DATA IN THIS EXERCISE below:

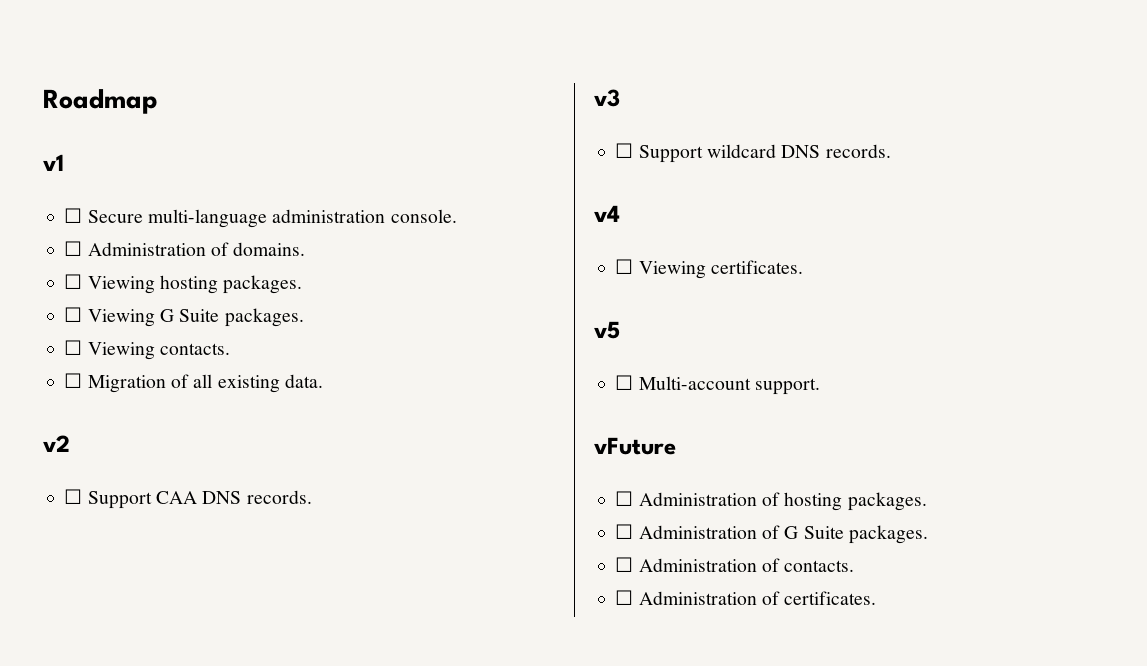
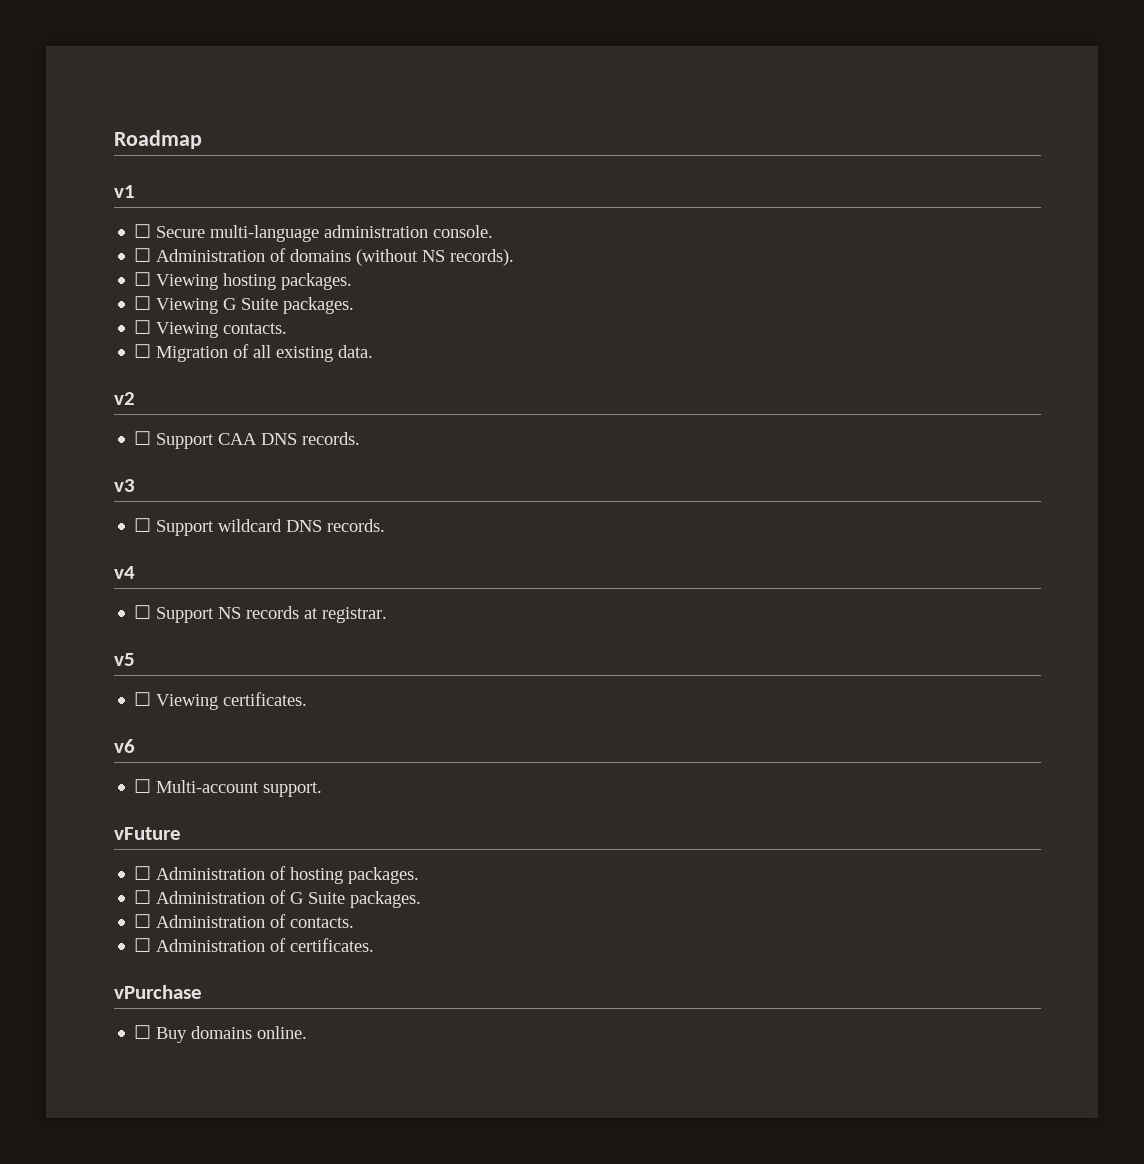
- ☐ Administration of domains.
+ ☐ Administration of domains (without NS records).
+ ☐ Support NS records at registrar.
+ v5
- v5
+ v6
+ vPurchase
+ ☐ Buy domains online.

End of DATA IN THIS EXERCISE.

■ WHAT TO WORK ON
Because the pictures are not wanted, retype every record exactly without them.

■ WRITTEN SOLUTION
- ☐ Administration of domains.
+ ☐ Administration of domains (without NS records).
+ ☐ Support NS records at registrar.
+ v5
- v5
+ v6
+ vPurchase
+ ☐ Buy domains online.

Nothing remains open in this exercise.